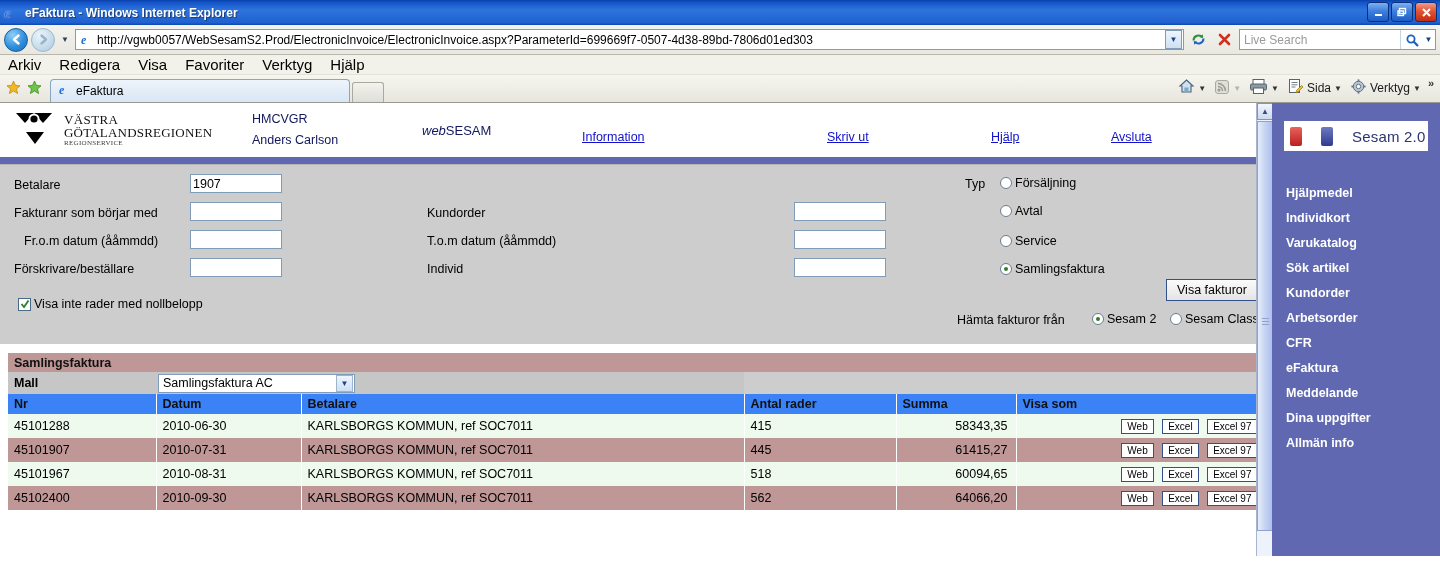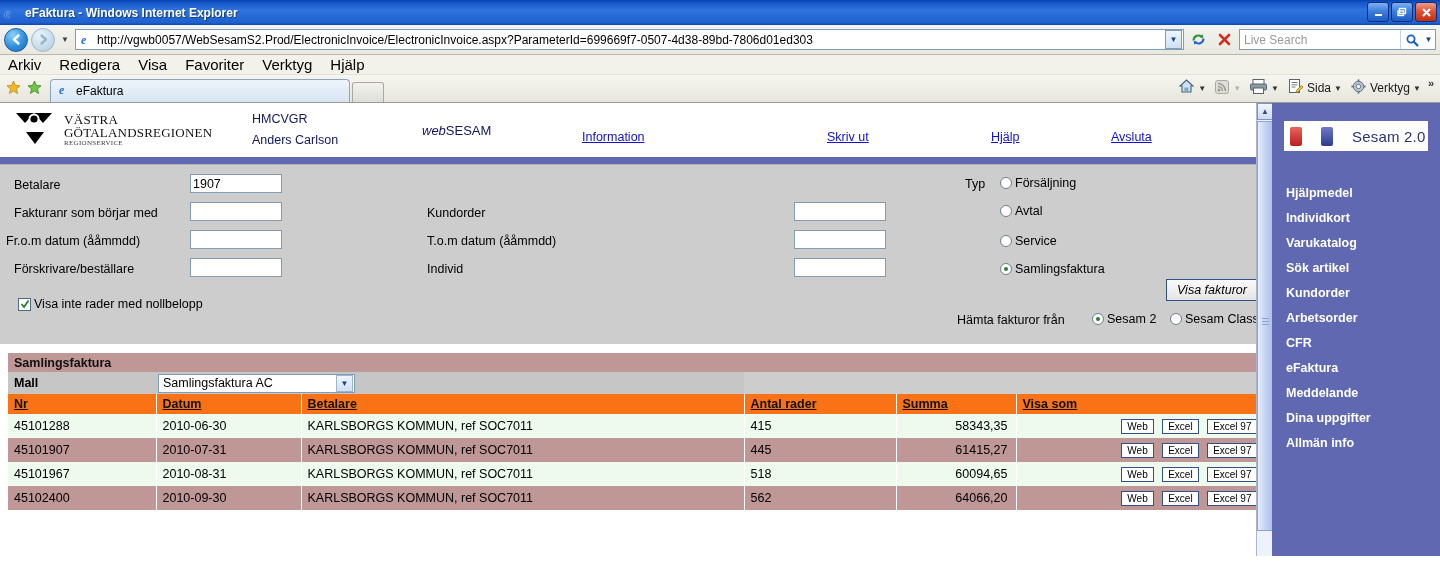--- a/index.html
+++ b/index.html
@@ -571,7 +571,7 @@
 
       <div class="frow" style="left:14px; top:13px;">Betalare</div>
       <div class="frow" style="left:14px; top:41px;">Fakturanr som börjar med</div>
-      <div class="frow" style="left:6px; top:69px;">Fr.o.m datum (ååmmdd)</div>
+      <div class="frow" style="left:24px; top:69px;">Fr.o.m datum (ååmmdd)</div>
       <div class="frow" style="left:14px; top:97px;">Förskrivare/beställare</div>
 
       <input class="ftext" style="position: absolute; left: 190px; top: 9px;" value="1907">

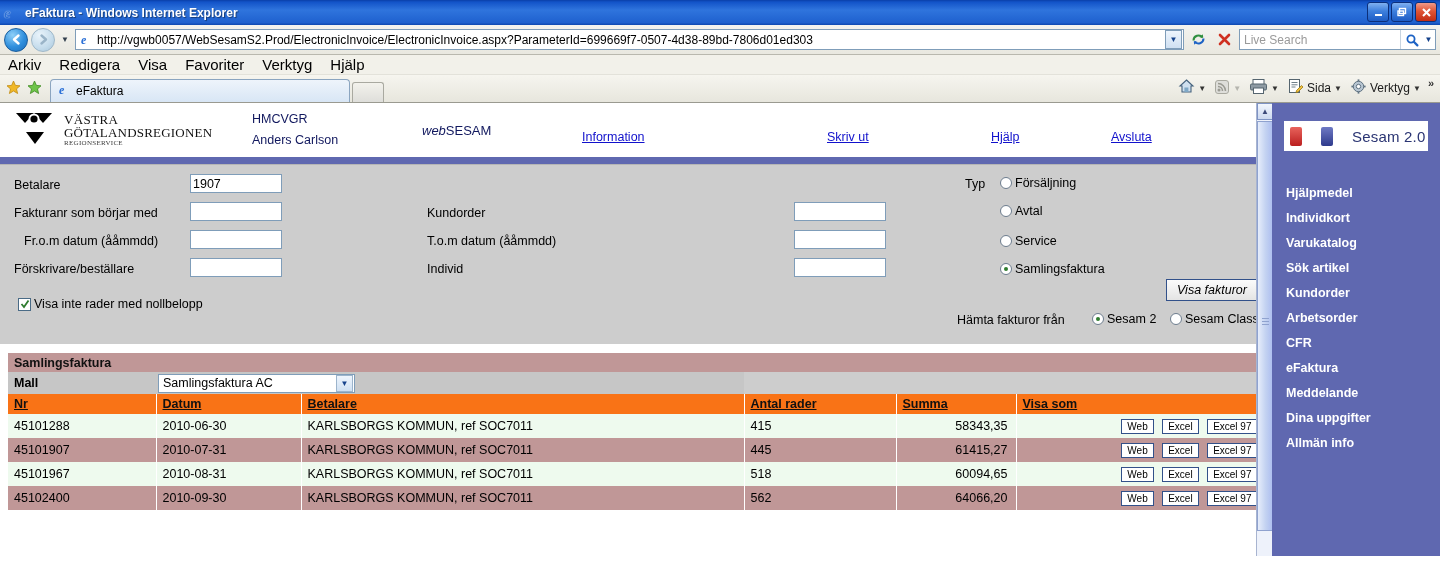--- a/index.html
+++ b/index.html
@@ -614,7 +614,7 @@
         <span>Samlingsfaktura</span>
       </div>
 
-      <button class="btn-visa" style="left:1166px; top:114px;font-style:italic;">Visa fakturor</button>
+      <button class="btn-visa" style="left:1166px; top:114px;">Visa fakturor</button>
 
       <div class="frow" style="left:957px; top:148px;">Hämta fakturor från</div>
       <div class="radio-row" style="left:1092px; top:147px;">

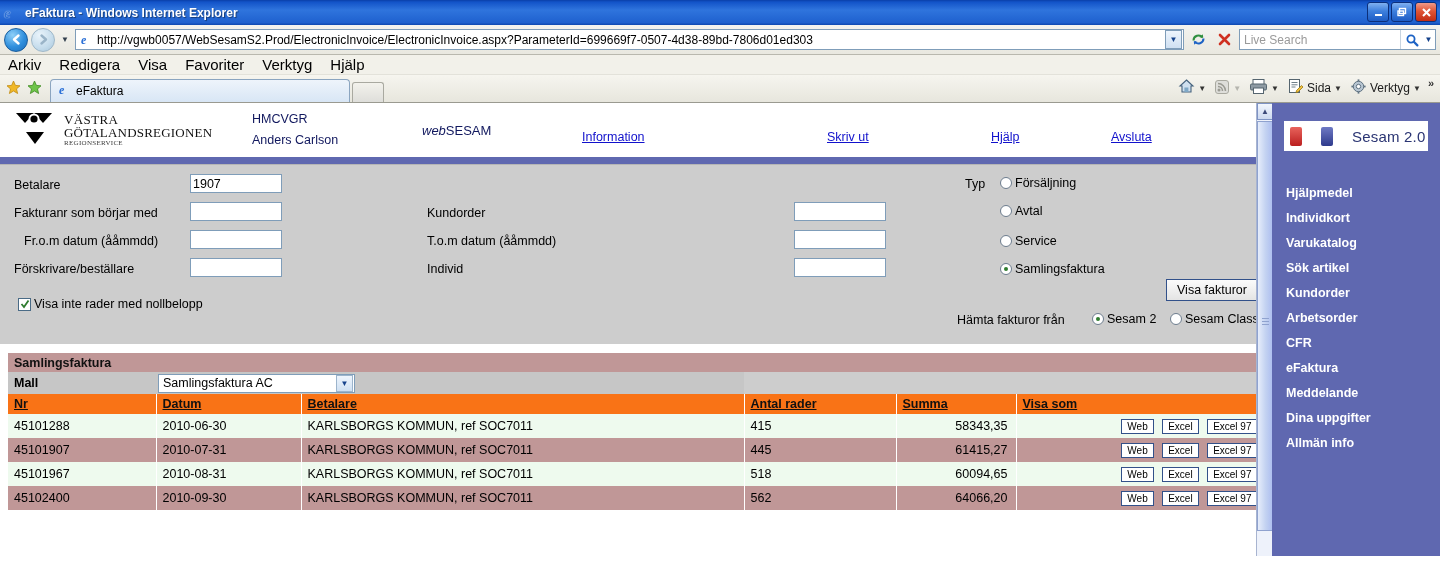--- a/index.html
+++ b/index.html
@@ -273,11 +273,10 @@
     color: #15428b; font-size: 8px;
   }
   .hdrrow th {
-    background: #f97316; height: 20px;
+    background: #3b82f6; height: 20px;
     text-align: left; font-weight: bold; font-size: 12.5px;
     padding-left: 6px !important; color: #111;
     border-right: 1px solid #fff;
-    text-decoration: underline;
   }
   .hdrrow th.num { text-align: left; }
   .datarow td {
==============================
• Exercise: For every line above that includes the string "font", copy the line.

• Answer space:
-      <button class="btn-visa" style="left:1166px; top:114px;font-style:italic;">Visa fakturor</button>
     color: #15428b; font-size: 8px;
     text-align: left; font-weight: bold; font-size: 12.5px;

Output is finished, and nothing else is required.